Ma «non è che ogni opinione diventa una contromanovra», taglia corto. Matteo Renzi, lanciando la sua Leopolda «di sfida», annuncia che voterà un emendamento per cancellare quota 100. Ma quello, ribatte Conte, è «un pilastro» della legge di bilancio. Le parole del premier dovrebbero far piacere ai Cinque stelle, che hanno strenuamente difeso la misura sulle pensioni. Ma a Di Maio non basta.

Per due ore in mattinata, al rientro dagli Usa, riunisce ministri e sottosegretari M5s. E che li convochi a Palazzo Chigi suona all’esterno come un segnale di sfida. Tra i Cinque stelle c'è chi pensa che la manovra sia troppo a trazione Pd o, come dice anche qualche renziano, «comunista». Sulla richiesta di modifiche Di Maio e Renzi sono dallo stesso lato della barricata e già fanno preparare emendamenti: «C'è sintonia sul no a nuove tasse», conferma Maria Elena Boschi.

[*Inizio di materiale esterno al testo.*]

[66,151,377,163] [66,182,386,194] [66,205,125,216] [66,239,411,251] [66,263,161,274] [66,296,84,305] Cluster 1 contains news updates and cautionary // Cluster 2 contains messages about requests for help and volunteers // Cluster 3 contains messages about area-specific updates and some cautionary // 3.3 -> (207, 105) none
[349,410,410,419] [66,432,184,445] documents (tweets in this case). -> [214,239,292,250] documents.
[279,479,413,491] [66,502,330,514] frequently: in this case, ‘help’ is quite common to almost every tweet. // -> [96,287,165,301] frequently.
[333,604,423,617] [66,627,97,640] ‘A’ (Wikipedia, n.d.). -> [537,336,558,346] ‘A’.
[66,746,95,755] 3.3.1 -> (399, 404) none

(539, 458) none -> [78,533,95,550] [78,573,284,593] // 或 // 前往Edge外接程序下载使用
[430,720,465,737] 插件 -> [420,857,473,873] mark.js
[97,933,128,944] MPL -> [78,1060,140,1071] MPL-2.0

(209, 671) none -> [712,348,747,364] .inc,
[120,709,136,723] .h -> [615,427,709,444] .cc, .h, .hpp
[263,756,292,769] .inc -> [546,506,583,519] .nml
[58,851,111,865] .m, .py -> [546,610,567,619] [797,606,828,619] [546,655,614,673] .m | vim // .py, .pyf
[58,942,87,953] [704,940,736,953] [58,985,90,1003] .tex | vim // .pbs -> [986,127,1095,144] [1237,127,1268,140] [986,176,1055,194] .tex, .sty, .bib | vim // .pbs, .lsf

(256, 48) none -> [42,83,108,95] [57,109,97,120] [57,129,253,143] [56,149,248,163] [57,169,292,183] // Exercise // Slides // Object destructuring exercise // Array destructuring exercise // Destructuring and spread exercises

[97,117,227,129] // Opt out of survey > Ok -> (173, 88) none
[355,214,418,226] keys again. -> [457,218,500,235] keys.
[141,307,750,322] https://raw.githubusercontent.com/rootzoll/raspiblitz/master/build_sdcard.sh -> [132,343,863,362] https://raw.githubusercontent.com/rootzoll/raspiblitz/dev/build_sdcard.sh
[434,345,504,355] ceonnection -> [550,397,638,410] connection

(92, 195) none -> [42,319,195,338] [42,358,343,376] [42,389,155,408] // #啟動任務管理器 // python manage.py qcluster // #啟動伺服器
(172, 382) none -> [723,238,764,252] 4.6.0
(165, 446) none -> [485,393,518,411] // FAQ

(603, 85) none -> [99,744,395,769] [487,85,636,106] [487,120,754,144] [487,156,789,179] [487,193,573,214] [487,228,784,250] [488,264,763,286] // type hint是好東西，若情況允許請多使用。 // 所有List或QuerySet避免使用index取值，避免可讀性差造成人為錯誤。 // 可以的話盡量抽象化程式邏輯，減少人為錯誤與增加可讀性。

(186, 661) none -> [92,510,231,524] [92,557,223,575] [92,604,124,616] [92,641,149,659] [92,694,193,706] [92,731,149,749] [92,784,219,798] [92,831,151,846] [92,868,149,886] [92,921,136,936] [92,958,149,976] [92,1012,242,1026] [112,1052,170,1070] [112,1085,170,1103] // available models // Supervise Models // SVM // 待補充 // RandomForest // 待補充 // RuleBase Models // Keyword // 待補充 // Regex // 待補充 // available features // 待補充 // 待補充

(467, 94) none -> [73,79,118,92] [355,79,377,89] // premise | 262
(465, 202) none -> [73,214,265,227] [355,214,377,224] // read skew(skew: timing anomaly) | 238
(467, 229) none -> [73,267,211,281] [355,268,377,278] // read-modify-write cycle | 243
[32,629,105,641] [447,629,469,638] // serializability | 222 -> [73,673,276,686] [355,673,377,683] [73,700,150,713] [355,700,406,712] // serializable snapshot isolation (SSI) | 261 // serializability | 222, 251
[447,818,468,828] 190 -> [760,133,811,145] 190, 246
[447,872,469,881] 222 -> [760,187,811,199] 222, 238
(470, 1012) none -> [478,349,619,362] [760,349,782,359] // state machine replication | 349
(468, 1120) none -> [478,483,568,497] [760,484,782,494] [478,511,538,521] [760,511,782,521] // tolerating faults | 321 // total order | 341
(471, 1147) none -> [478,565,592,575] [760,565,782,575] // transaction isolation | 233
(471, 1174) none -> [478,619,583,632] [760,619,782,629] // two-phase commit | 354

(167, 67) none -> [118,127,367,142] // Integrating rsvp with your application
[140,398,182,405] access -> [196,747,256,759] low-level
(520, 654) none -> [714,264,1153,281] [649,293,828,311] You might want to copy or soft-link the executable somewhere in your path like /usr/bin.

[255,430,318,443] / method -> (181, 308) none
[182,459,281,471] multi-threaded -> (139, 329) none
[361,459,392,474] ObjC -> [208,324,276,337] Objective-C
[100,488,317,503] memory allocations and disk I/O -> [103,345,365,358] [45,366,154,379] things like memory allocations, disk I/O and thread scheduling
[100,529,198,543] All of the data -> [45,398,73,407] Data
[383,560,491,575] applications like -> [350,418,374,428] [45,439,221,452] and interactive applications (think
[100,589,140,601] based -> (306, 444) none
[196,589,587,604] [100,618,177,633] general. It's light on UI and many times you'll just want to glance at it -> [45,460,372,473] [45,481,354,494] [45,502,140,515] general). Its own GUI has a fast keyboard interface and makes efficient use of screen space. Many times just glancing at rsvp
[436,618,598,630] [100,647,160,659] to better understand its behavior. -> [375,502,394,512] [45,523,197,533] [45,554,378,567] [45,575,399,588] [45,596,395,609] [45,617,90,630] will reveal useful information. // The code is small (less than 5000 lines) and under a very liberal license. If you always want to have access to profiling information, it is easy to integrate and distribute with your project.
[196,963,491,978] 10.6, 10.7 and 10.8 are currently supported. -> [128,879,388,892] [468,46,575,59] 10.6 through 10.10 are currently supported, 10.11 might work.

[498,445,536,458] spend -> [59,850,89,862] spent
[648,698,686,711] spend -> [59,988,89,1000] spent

Ma se i voti di Iv sono decisivi per la maggioranza, il M5s rivendica il proprio ruolo di primo «azionista» del governo. E lo fa con veemenza, in un lungo post sul Blog delle stelle: «Fiducia nell’esecutivo e massima fiducia in Conte ma è il Parlamento a decidere». E, facendo valere i suoi numeri, i cinque stelle dicono no al tetto al contante e alle multe sui pos che non portano risorse e «non combattono l’evasione» ma danno un segnale «devastante» a professionisti e commercianti.

Ripetono che serve il carcere per chi evade oltre 100mila euro e propongono di tassare i concessionari autostradali. Intimano di non cambiare le regole della flat tax per le partite Iva fino a 65mila euro: «Che senso ha tagliare le tasse sul lavoro dando 40 o 50 euro in più al mese se poi si prendono i soldi da chi si spezza la schiena?», chiedono provocatoriamente, attaccando la misura più cara al Pd.

«Tengono nel mirino i lavoratori dipendenti. I soldi sono pochi? Bene, aumentiamoli!», ribatte Andrea Orlando. A sera, mentre nei partiti si alimentano le voci di possibili ribaltoni di Di Maio e Renzi ai danni di Conte, non risultano notizie di contatti tra il premier e il ministro degli Esteri.

Il vertice potrebbe esserci tra domenica sera e lunedì, al ritorno di Gualtieri da Washington ma non è ancora convocato. M5s non rinuncia all’idea di far tornare la manovra in Cdm e invoca «più dialogo». La partita si annuncia lunga.